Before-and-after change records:

· · · · ·

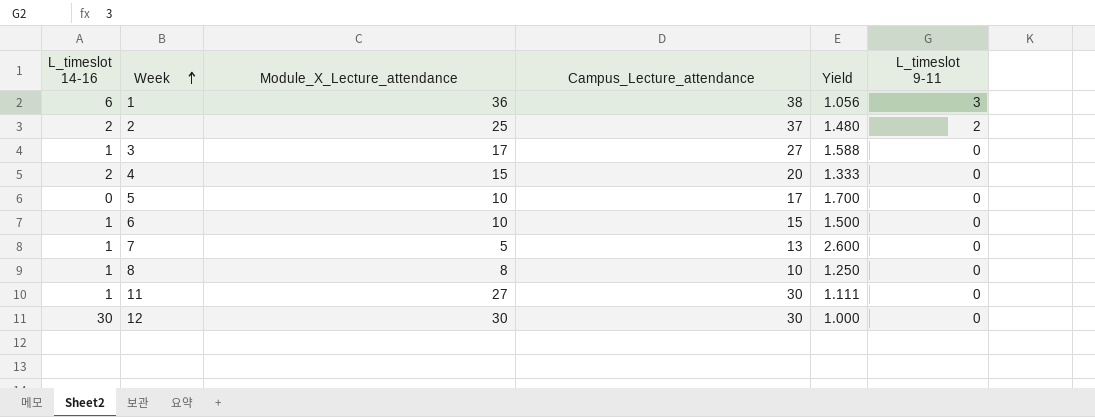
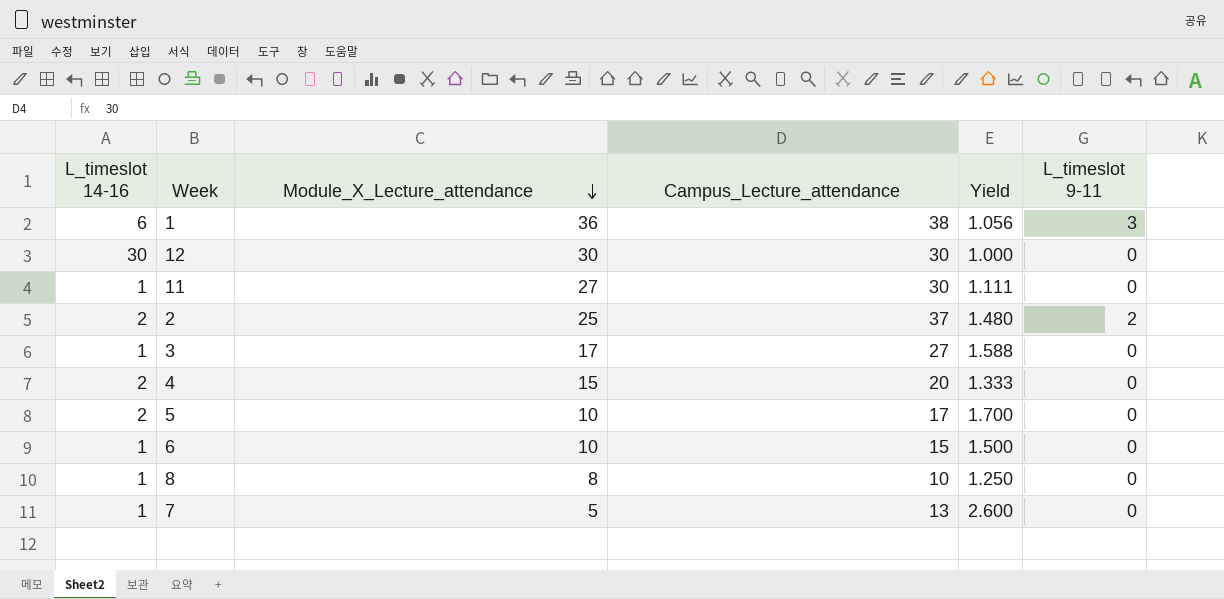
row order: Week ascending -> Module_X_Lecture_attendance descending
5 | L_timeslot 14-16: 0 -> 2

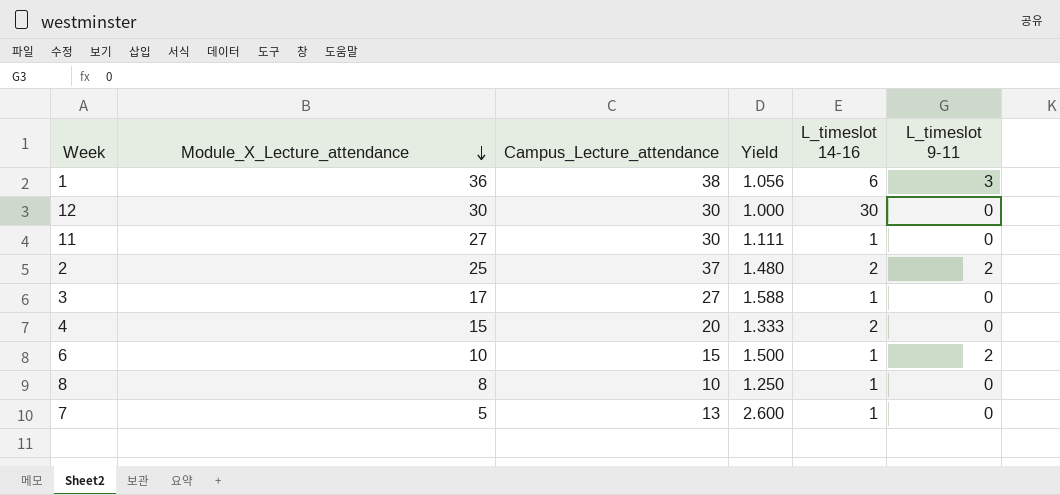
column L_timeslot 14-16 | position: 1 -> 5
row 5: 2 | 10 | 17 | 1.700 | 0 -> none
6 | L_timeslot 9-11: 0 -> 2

· · · · ·

:: The task ::
Beginning with the line that holds "5 | L_timeslot 14-16: 0 -> 2", return each line through the end of the records above exactly. Do not include pictures.

:: Written response ::
5 | L_timeslot 14-16: 0 -> 2

column L_timeslot 14-16 | position: 1 -> 5
row 5: 2 | 10 | 17 | 1.700 | 0 -> none
6 | L_timeslot 9-11: 0 -> 2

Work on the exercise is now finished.